Source data:
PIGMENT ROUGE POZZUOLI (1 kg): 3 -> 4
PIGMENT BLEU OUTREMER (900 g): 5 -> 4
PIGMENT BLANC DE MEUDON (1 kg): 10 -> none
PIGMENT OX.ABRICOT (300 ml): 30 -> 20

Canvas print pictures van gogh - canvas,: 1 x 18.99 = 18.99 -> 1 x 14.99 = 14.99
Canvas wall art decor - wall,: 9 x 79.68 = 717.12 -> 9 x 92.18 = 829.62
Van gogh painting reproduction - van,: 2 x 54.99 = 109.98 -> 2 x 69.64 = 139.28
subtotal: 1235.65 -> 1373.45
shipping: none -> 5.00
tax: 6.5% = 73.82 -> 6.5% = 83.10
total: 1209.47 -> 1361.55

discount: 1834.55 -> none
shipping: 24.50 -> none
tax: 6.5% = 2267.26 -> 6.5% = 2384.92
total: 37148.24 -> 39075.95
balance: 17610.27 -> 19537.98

...

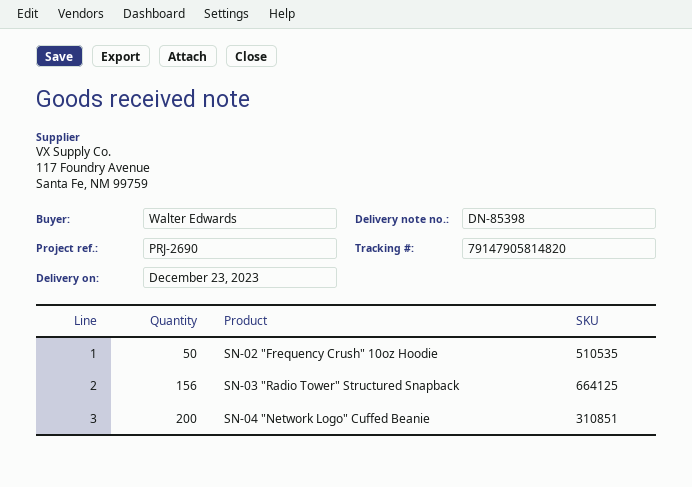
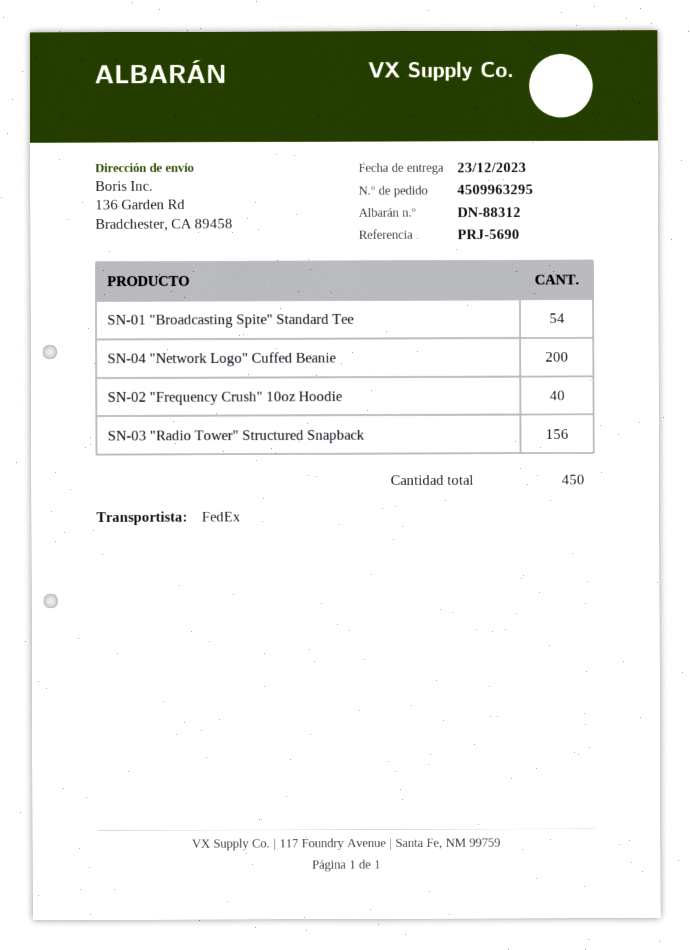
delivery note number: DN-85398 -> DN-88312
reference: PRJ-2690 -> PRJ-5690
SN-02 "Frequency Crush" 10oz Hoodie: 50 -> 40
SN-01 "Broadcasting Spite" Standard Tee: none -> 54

...

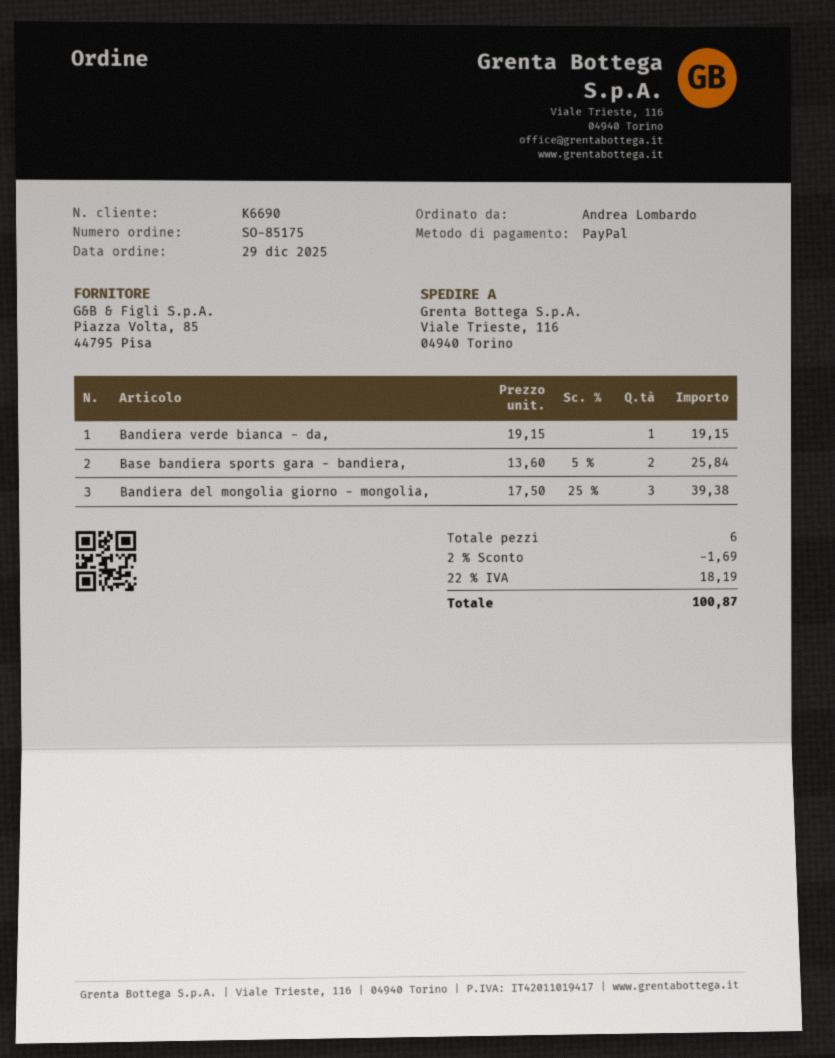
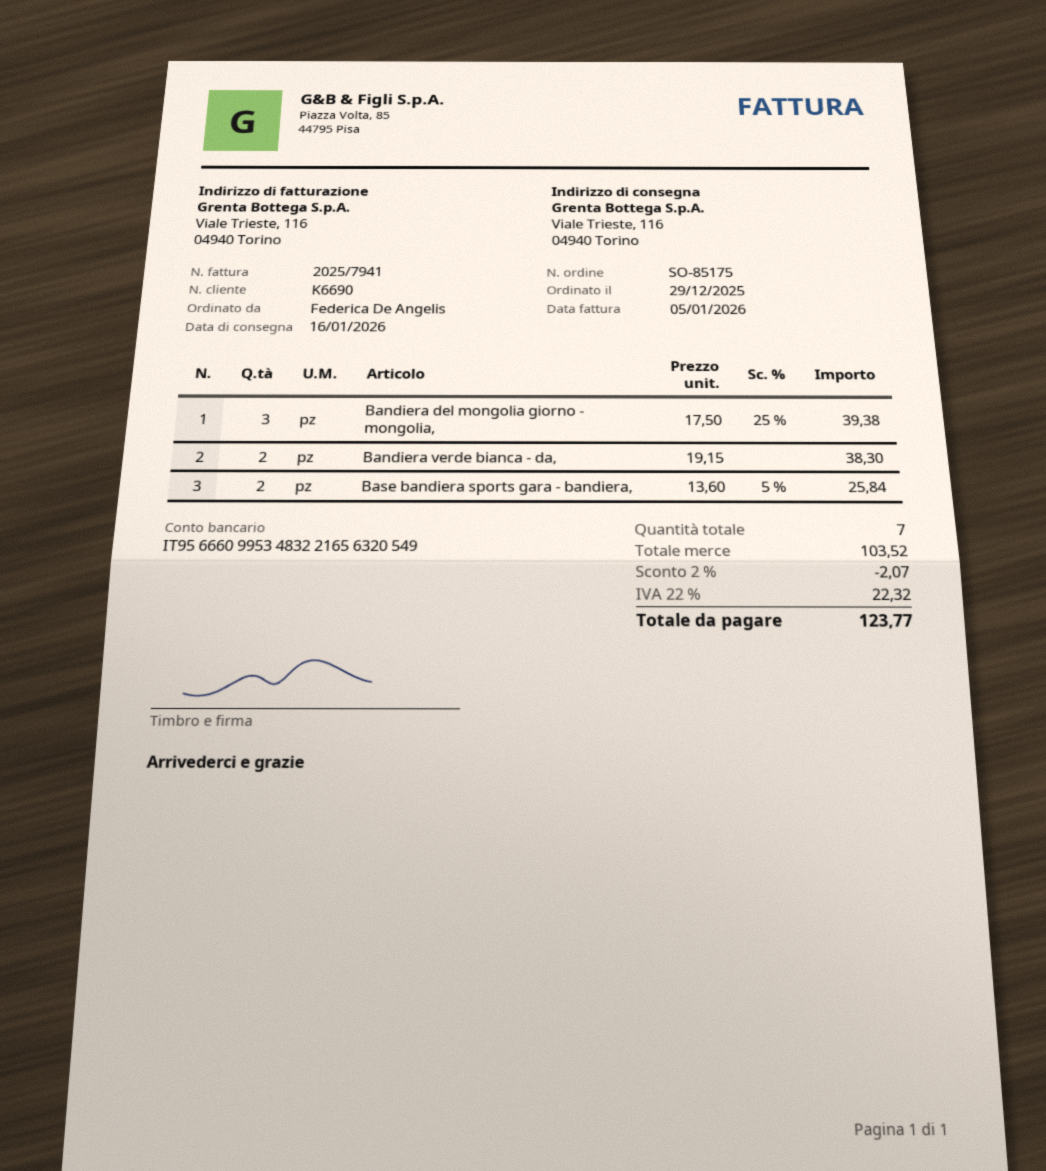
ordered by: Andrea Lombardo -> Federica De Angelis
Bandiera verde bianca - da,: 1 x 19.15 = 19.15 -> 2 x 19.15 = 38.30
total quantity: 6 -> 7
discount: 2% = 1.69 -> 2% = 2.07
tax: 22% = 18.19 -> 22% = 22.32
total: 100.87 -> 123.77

Exercise instructions: Copy the lines of the data above exactly as written, beginning with the line containing "ordered by: Andrea" and ending with the line containing "total: 100.87 -> 123.77", and leave out all other lines.

Result for this task:
ordered by: Andrea Lombardo -> Federica De Angelis
Bandiera verde bianca - da,: 1 x 19.15 = 19.15 -> 2 x 19.15 = 38.30
total quantity: 6 -> 7
discount: 2% = 1.69 -> 2% = 2.07
tax: 22% = 18.19 -> 22% = 22.32
total: 100.87 -> 123.77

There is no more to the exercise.